Filter the data for lines with the word "active", then copy every line so identified.

++++++

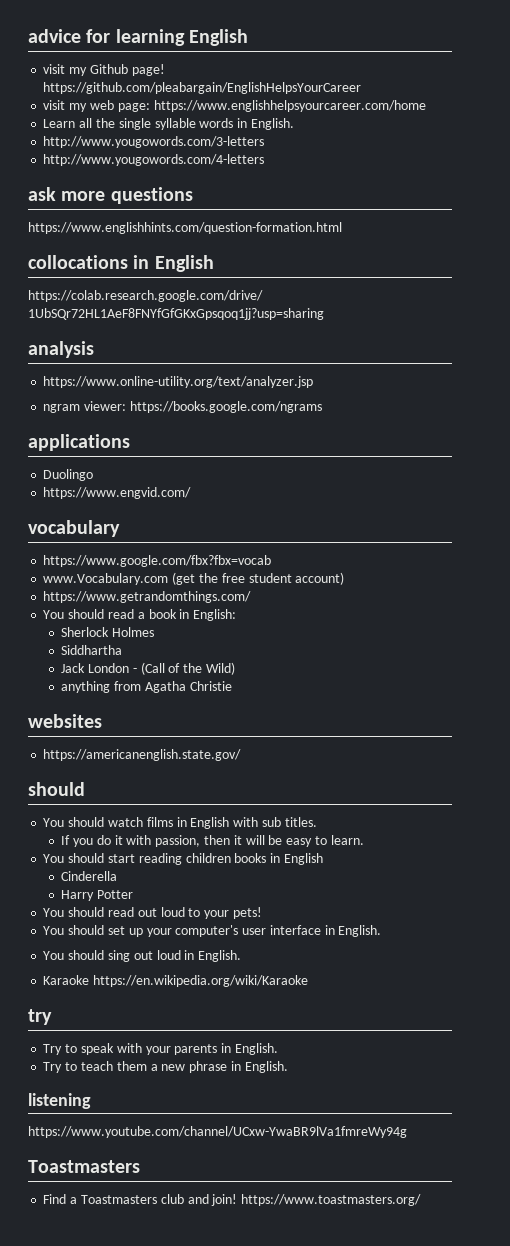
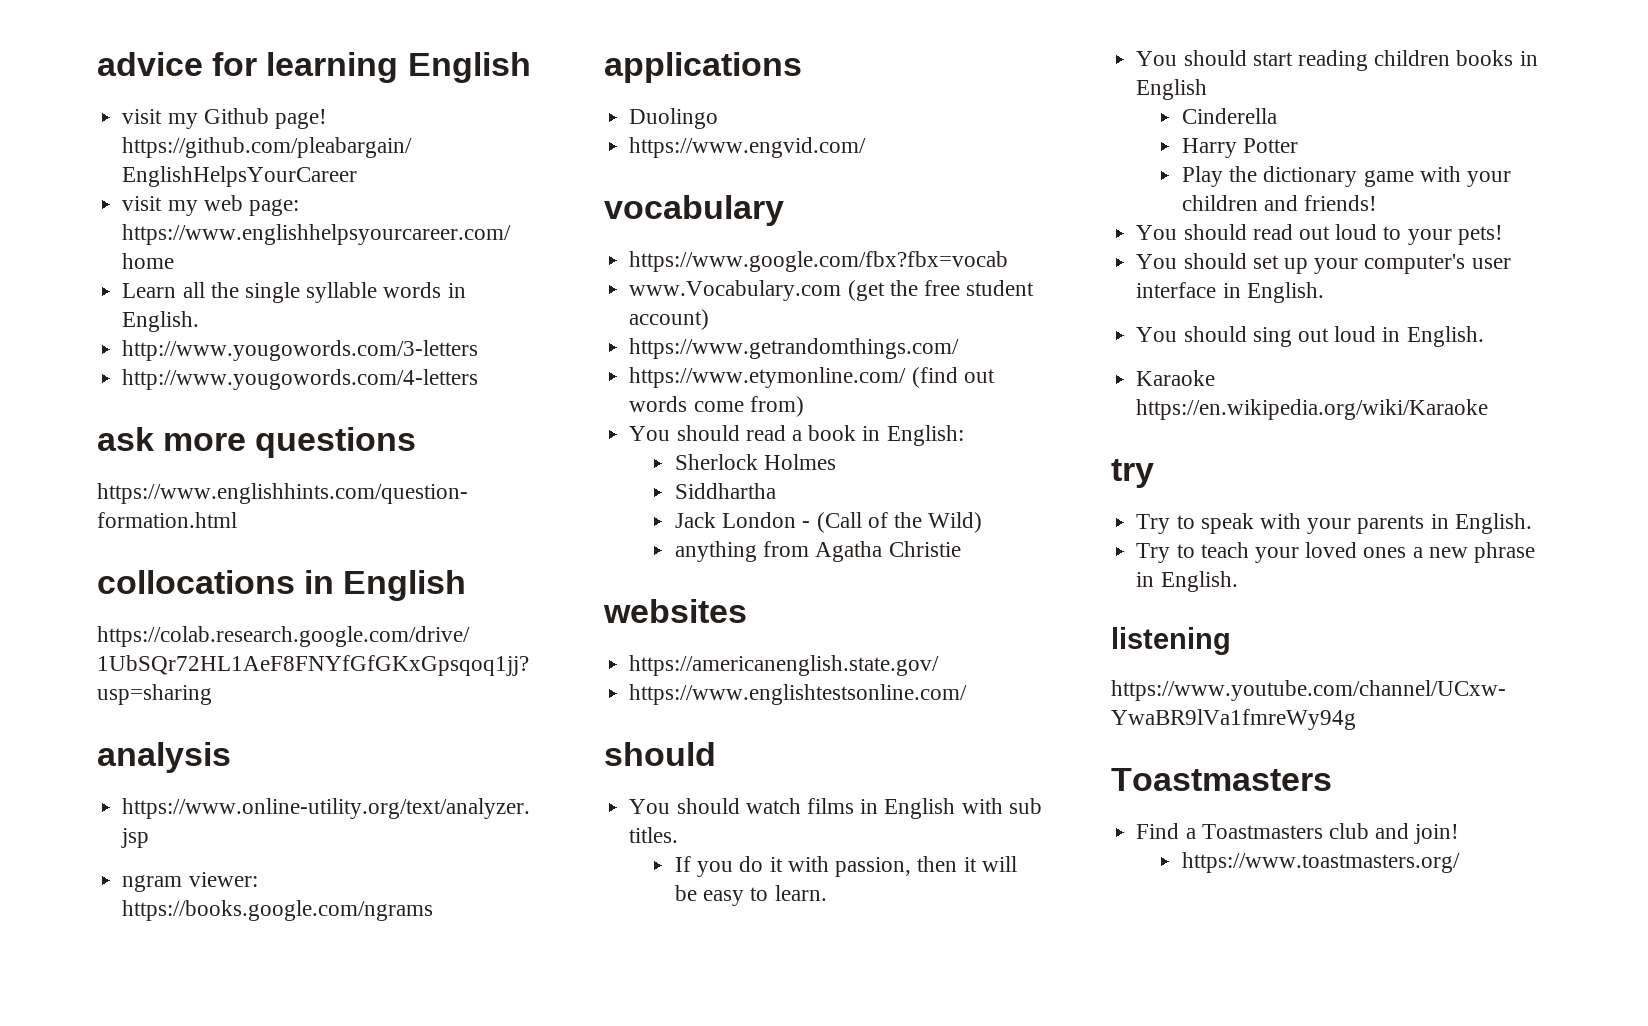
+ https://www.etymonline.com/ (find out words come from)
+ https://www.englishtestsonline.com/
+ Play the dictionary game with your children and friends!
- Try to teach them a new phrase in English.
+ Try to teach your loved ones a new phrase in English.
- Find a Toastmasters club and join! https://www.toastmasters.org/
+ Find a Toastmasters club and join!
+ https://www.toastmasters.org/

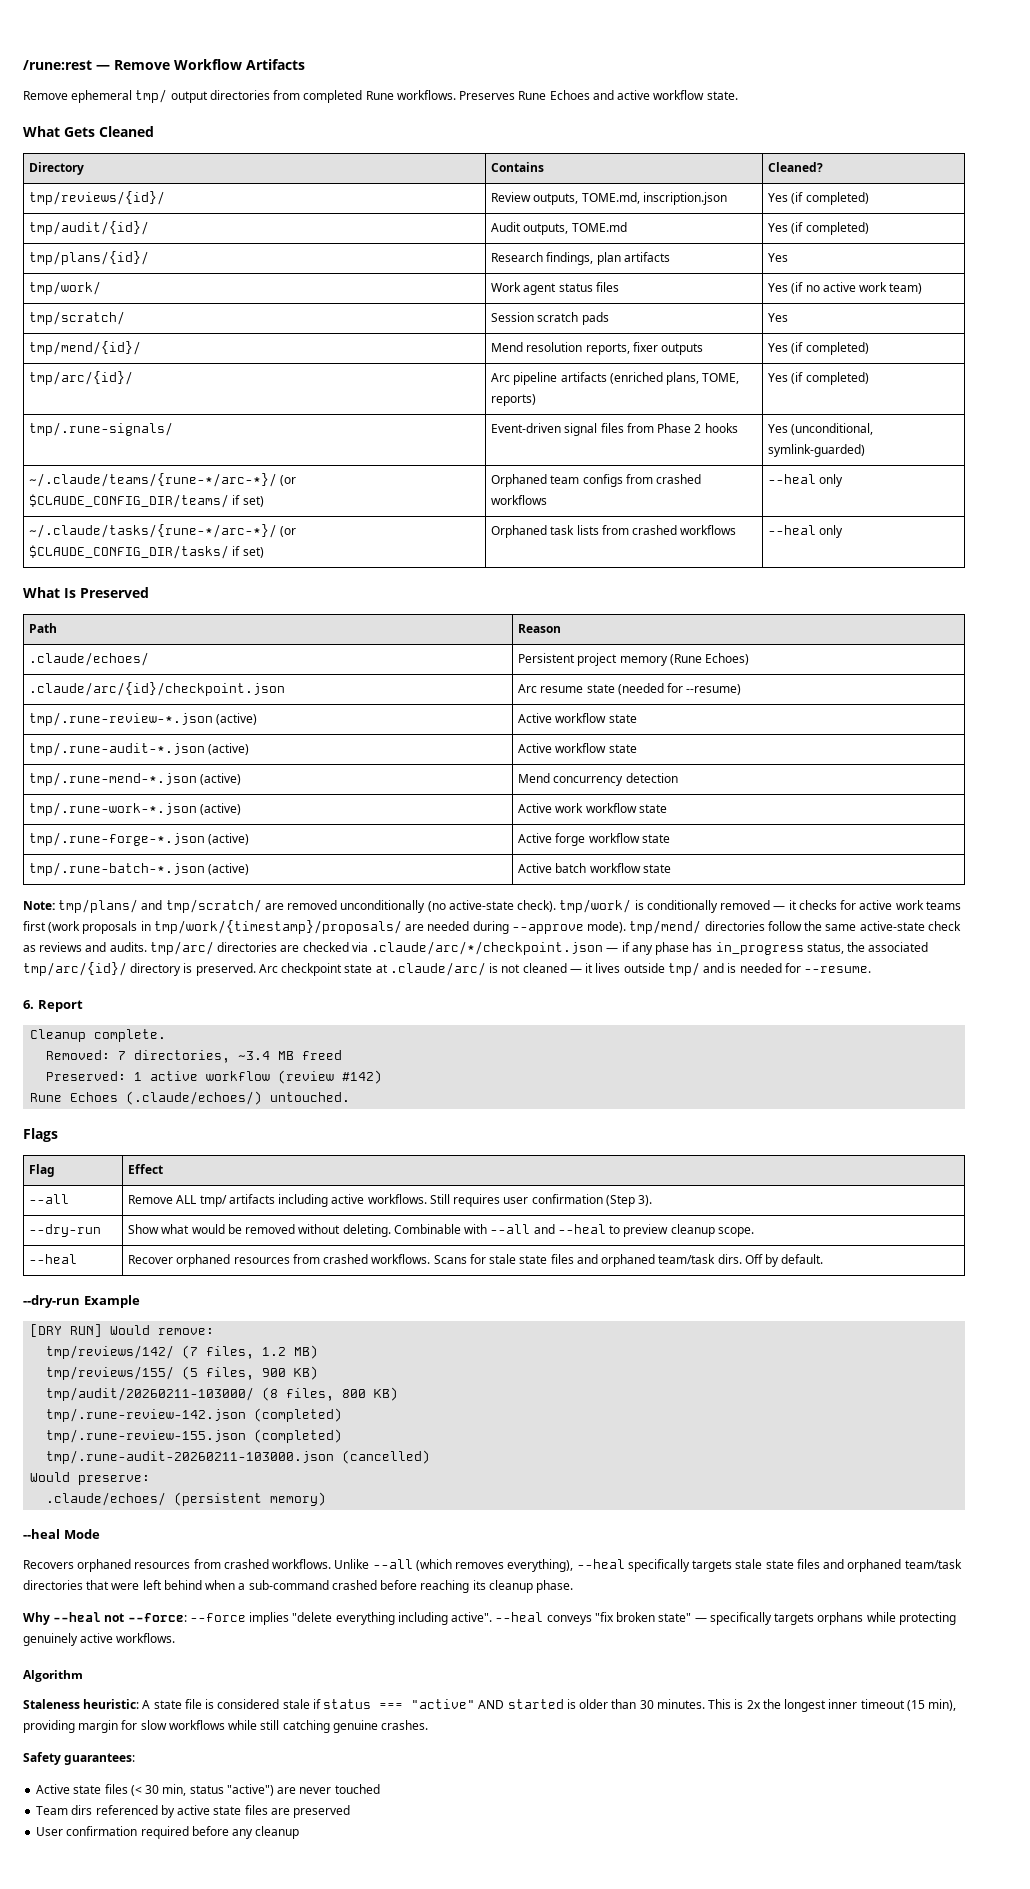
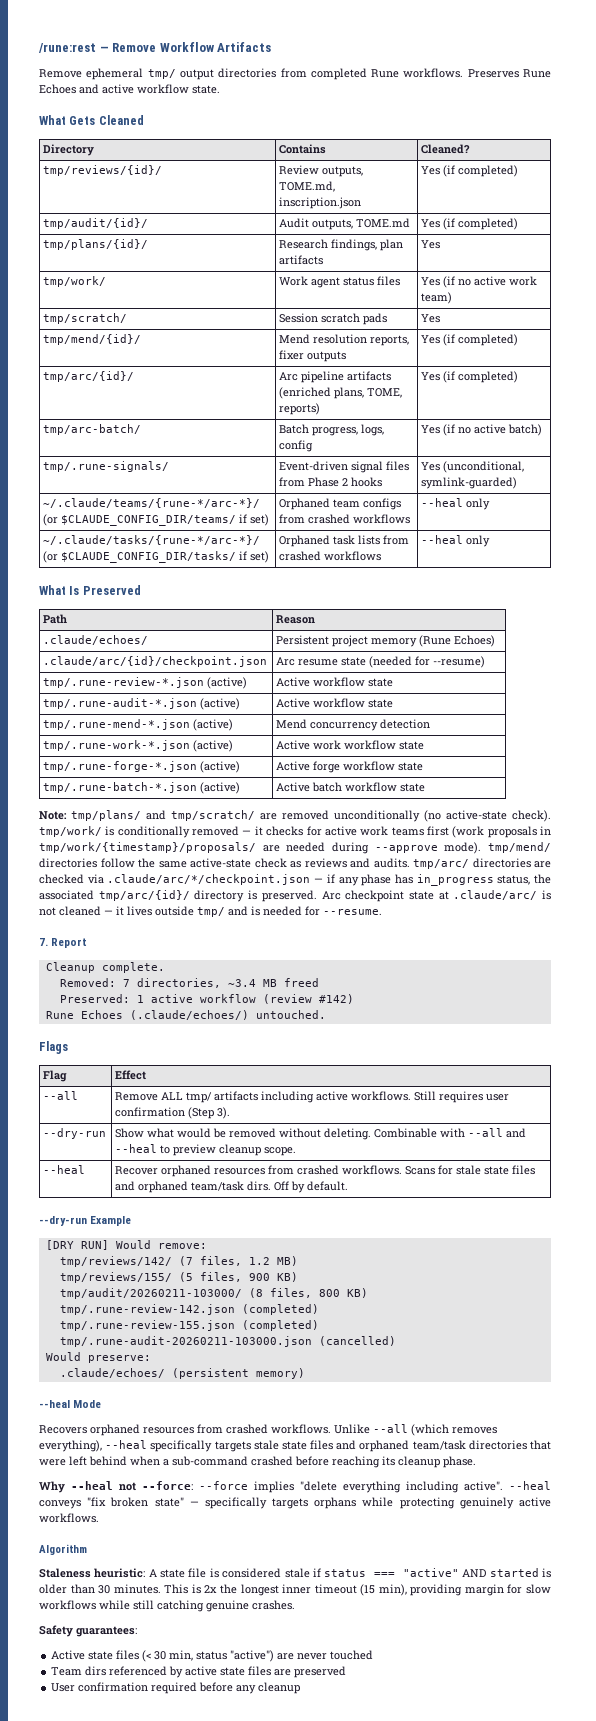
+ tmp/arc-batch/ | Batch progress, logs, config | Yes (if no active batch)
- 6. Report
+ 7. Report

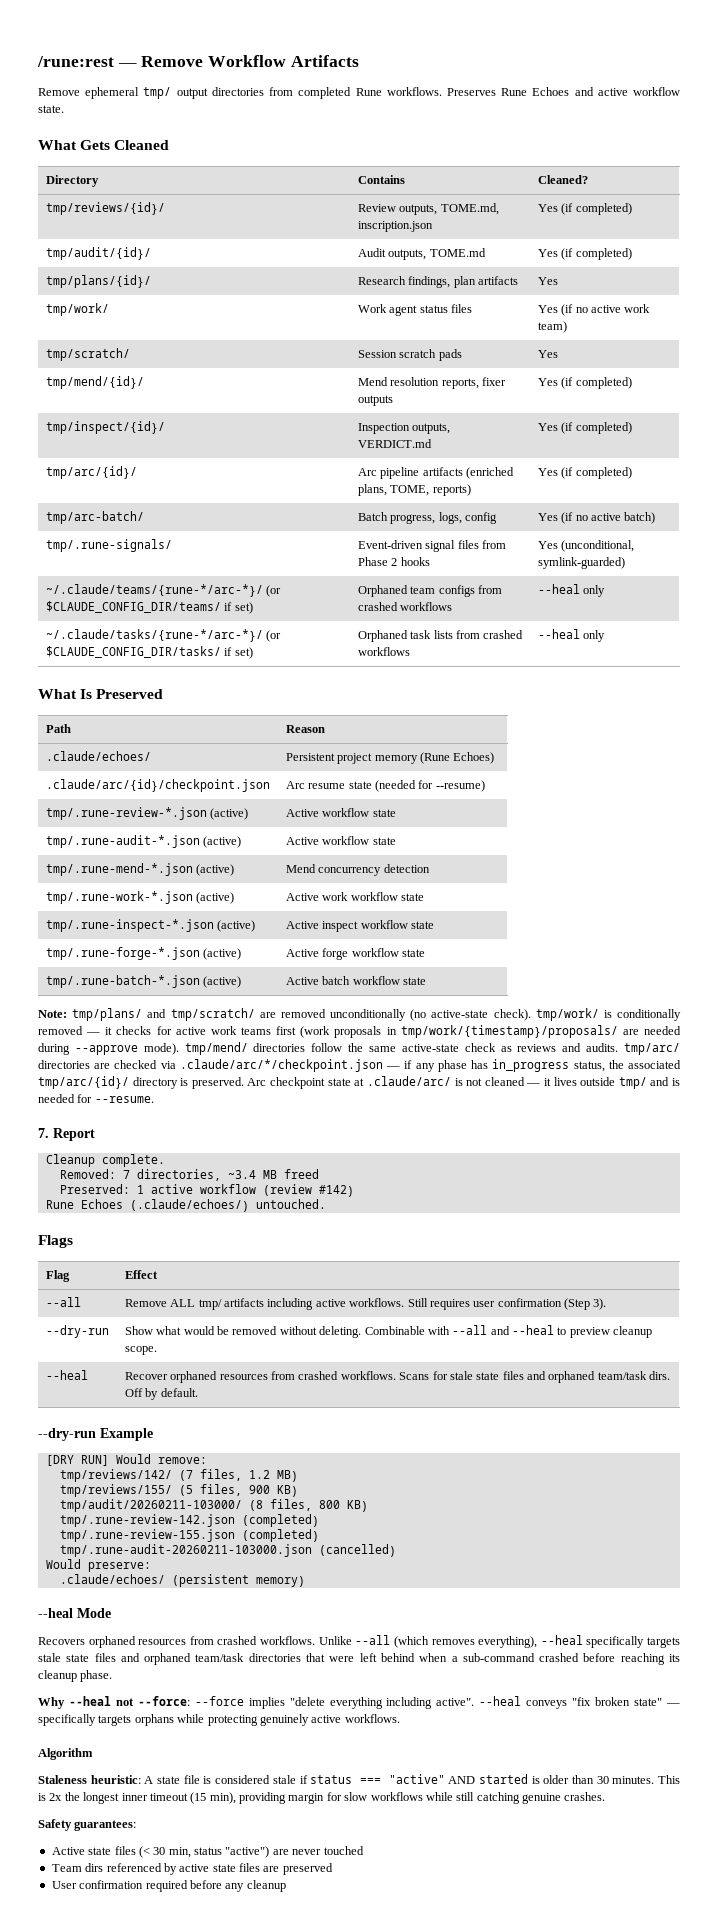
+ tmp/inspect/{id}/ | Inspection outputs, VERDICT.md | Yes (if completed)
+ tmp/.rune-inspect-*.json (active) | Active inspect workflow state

++++++

* **Task solution**:
+ tmp/arc-batch/ | Batch progress, logs, config | Yes (if no active batch)
+ tmp/.rune-inspect-*.json (active) | Active inspect workflow state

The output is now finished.